What is required
Every word in the data below belongs in your copy, exactly as given; the pictures do not.

Listed entries
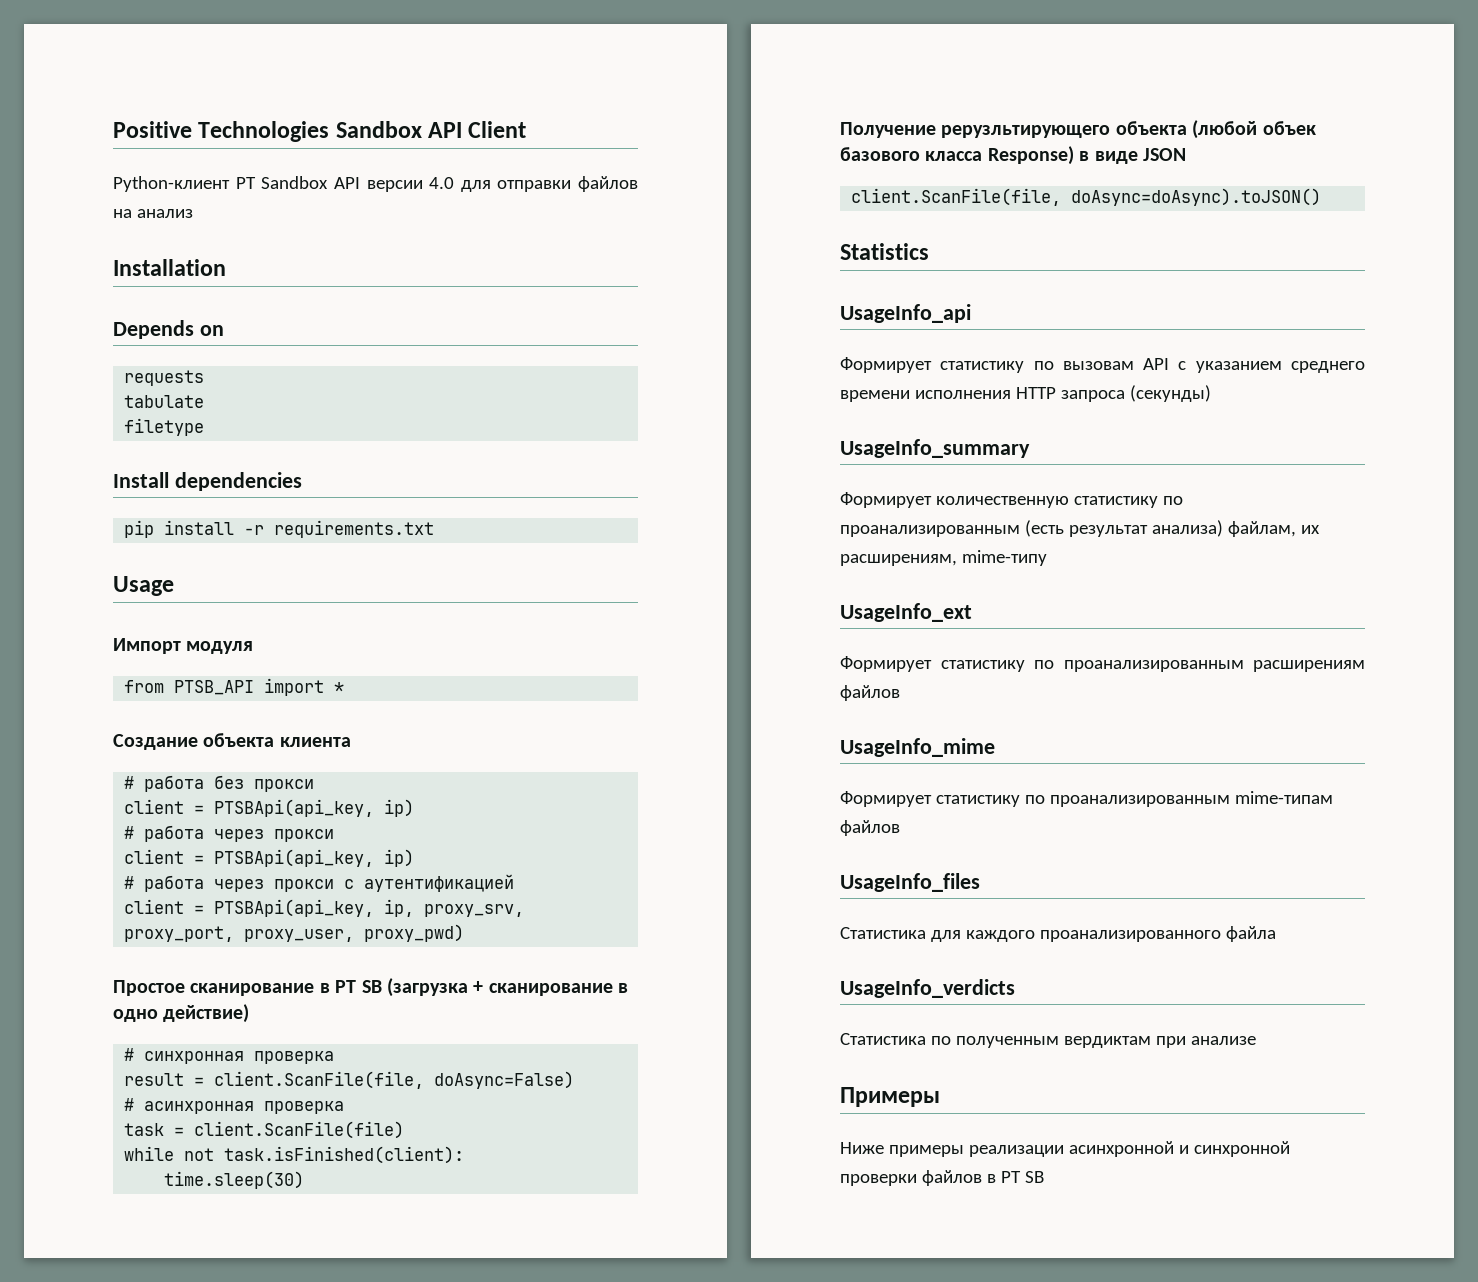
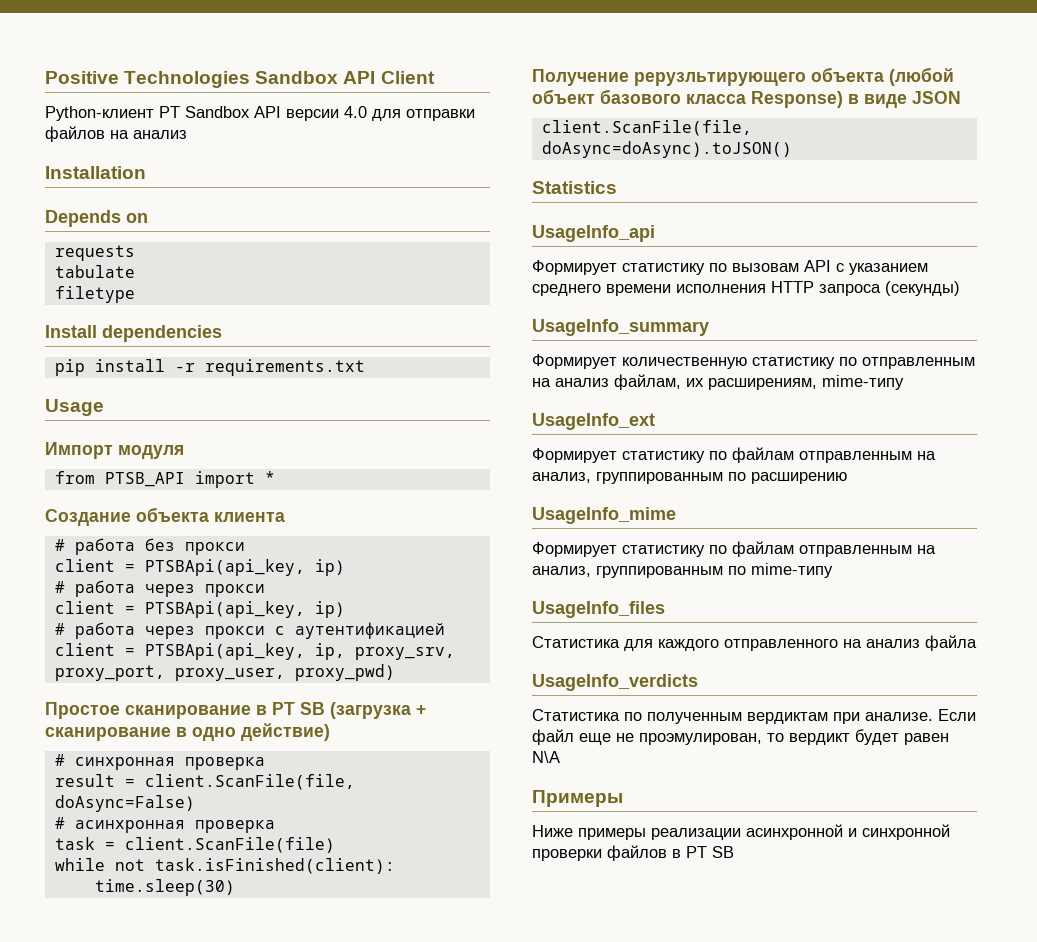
[1262,121,1316,135] объек -> [532,89,595,104] объект
[840,520,1223,537] проанализированным (есть результат анализа) -> [862,357,975,369] [532,378,609,387] отправленным на анализ
[1063,660,1365,672] [840,685,900,701] [840,738,995,757] [840,791,1333,807] [840,820,900,836] проанализированным расширениям файлов // UsageInfo_mime // Формирует статистику по проанализированным mime-типам файлов -> [732,447,936,463] [532,472,847,484] [532,507,676,524] [532,541,936,557] [532,563,833,578] файлам отправленным на анализ, группированным по расширению // UsageInfo_mime // Формирует статистику по файлам отправленным на анализ, группированным по mime-типу
[1039,930,1221,942] проанализированного -> [724,639,920,651] отправленного на анализ
[1190,1036,1256,1045] анализе -> [865,709,976,721] [532,729,949,745] [532,751,560,763] анализе. Если файл еще не проэмулирован, то вердикт будет равен N\A

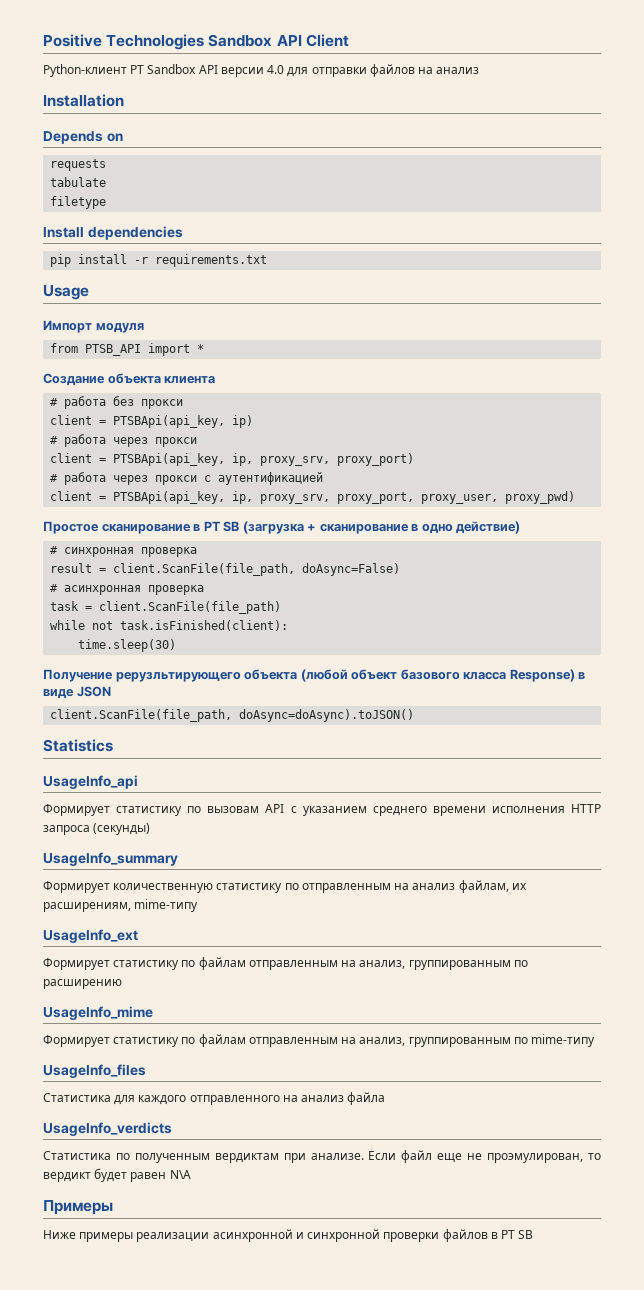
[314,601,345,618] ip) -> [232,453,415,466] ip, proxy_srv, proxy_port)
[144,774,355,790] client.ScanFile(file, -> [113,563,296,576] client.ScanFile(file_path,
[124,837,335,853] client.ScanFile(file) -> [99,601,282,614] client.ScanFile(file_path)
[541,120,752,136] client.ScanFile(file, -> [50,709,233,722] client.ScanFile(file_path,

Task output
[1262,121,1316,135] объек -> [532,89,595,104] объект
[840,520,1223,537] проанализированным (есть результат анализа) -> [862,357,975,369] [532,378,609,387] отправленным на анализ
[1063,660,1365,672] [840,685,900,701] [840,738,995,757] [840,791,1333,807] [840,820,900,836] проанализированным расширениям файлов // UsageInfo_mime // Формирует статистику по проанализированным mime-типам файлов -> [732,447,936,463] [532,472,847,484] [532,507,676,524] [532,541,936,557] [532,563,833,578] файлам отправленным на анализ, группированным по расширению // UsageInfo_mime // Формирует статистику по файлам отправленным на анализ, группированным по mime-типу
[1039,930,1221,942] проанализированного -> [724,639,920,651] отправленного на анализ
[1190,1036,1256,1045] анализе -> [865,709,976,721] [532,729,949,745] [532,751,560,763] анализе. Если файл еще не проэмулирован, то вердикт будет равен N\A

[314,601,345,618] ip) -> [232,453,415,466] ip, proxy_srv, proxy_port)
[144,774,355,790] client.ScanFile(file, -> [113,563,296,576] client.ScanFile(file_path,
[124,837,335,853] client.ScanFile(file) -> [99,601,282,614] client.ScanFile(file_path)
[541,120,752,136] client.ScanFile(file, -> [50,709,233,722] client.ScanFile(file_path,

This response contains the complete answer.